Par conséquent, rien ne sert de construire quoi que ce soit. Autant voler ici et là quand l’occasion se présente. Une manière pour Momo de refuser de jouer le jeu de cette vie ingrate. Il ne veut pas se rendre dépendant d’un bonheur qui n’existe pas.
Je suis jeune, j’ai toute la vie devant moi je le sais. Mais je vais pas lécher les bottes du bonheur. S’il se montre tant mieux. Sinon on s’en fout.
La lionne qui vient lui rendre visite de temps à autre est une construction mentale qui le rassure. Le Dr Coen l’a bien compris. Momo a besoin d’avoir un peu d’appui pour se jeter à l’eau.
C’est son besoin de protection, d’attention, d’amour.
C’est une autre conversation avec Monsieur Hamil qui va l’aider à changer de perspective.
Il faut que tu prennes tes responsabilités.
Quand Madame Rosa décline, elle montre une part d’elle plus vulnérable.
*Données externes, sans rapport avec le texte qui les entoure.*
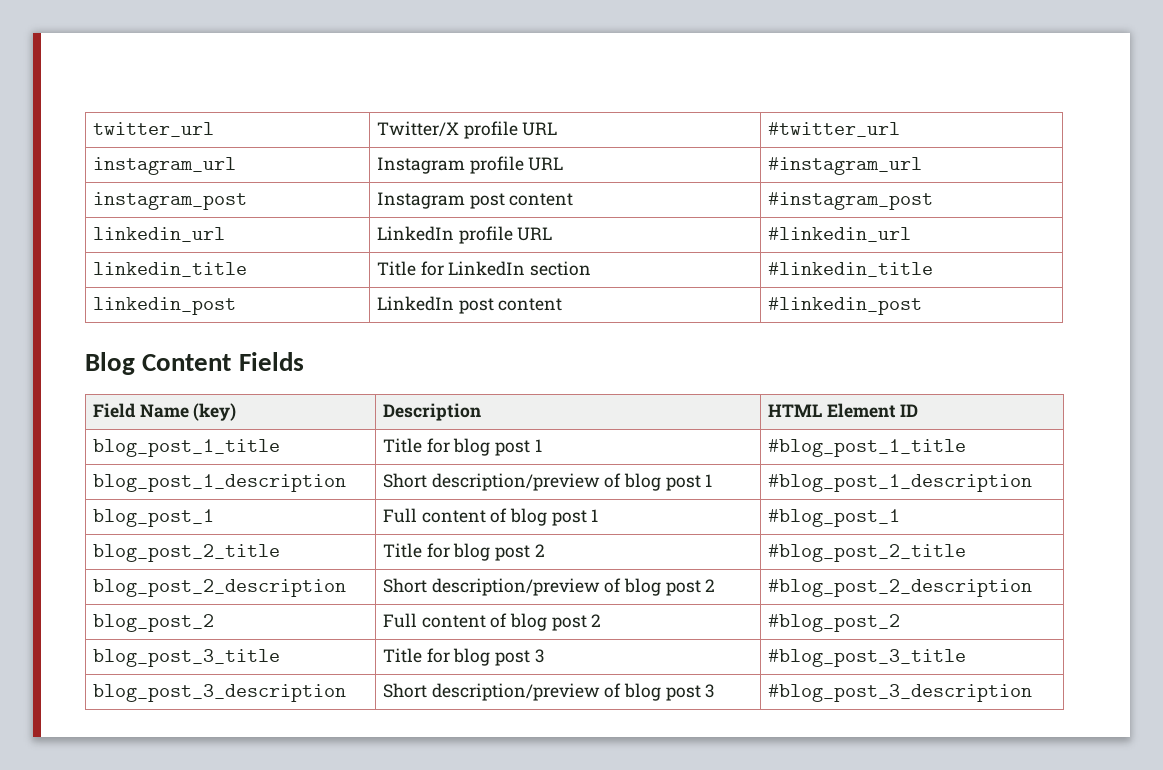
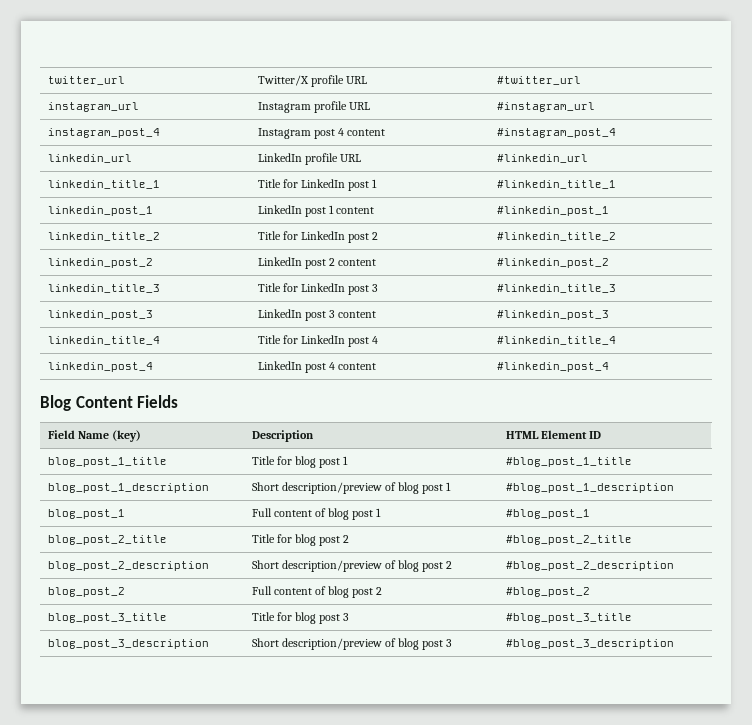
- instagram_post | Instagram post content | #instagram_post
+ instagram_post_4 | Instagram post 4 content | #instagram_post_4
- linkedin_title | Title for LinkedIn section | #linkedin_title
- linkedin_post | LinkedIn post content | #linkedin_post
+ linkedin_title_1 | Title for LinkedIn post 1 | #linkedin_title_1
+ linkedin_post_1 | LinkedIn post 1 content | #linkedin_post_1
+ linkedin_title_2 | Title for LinkedIn post 2 | #linkedin_title_2
+ linkedin_post_2 | LinkedIn post 2 content | #linkedin_post_2
+ linkedin_title_3 | Title for LinkedIn post 3 | #linkedin_title_3
+ linkedin_post_3 | LinkedIn post 3 content | #linkedin_post_3
+ linkedin_title_4 | Title for LinkedIn post 4 | #linkedin_title_4
+ linkedin_post_4 | LinkedIn post 4 content | #linkedin_post_4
Momo trouve du sens dans le fait de lui venir en aide (cf Intouchables). Le temps qu’ils passent ensemble lui fait comprendre qu’il n’est pas seul dans le monde à être une victime. Qu’il est plus intéressant de s’occuper de personnes qui en ont besoin plutôt que d’essayer de profiter de leurs faiblesses (cf Panique à needle park).
La vie facile que lui propose le dealer n’est pas une manière d’échapper à la mort. Momo le sait. Quand Rosa meurt, il a l’occasion de refaire cavalier seul. Finalement il préfère saisir la main que lui tend le groupe.
Il n’est de vie que devant soi. Derrière restent les souvenirs plus ou moins mal-heureux, avec lesquels nous devons composer. Ils ne doivent pas nous empêcher. D’autres souvenirs nous attendent.
De toute façon, nous sommes condamné·es à aller de l’avant. Heureusement, ensemble dans ce voyage plein de rebondissements.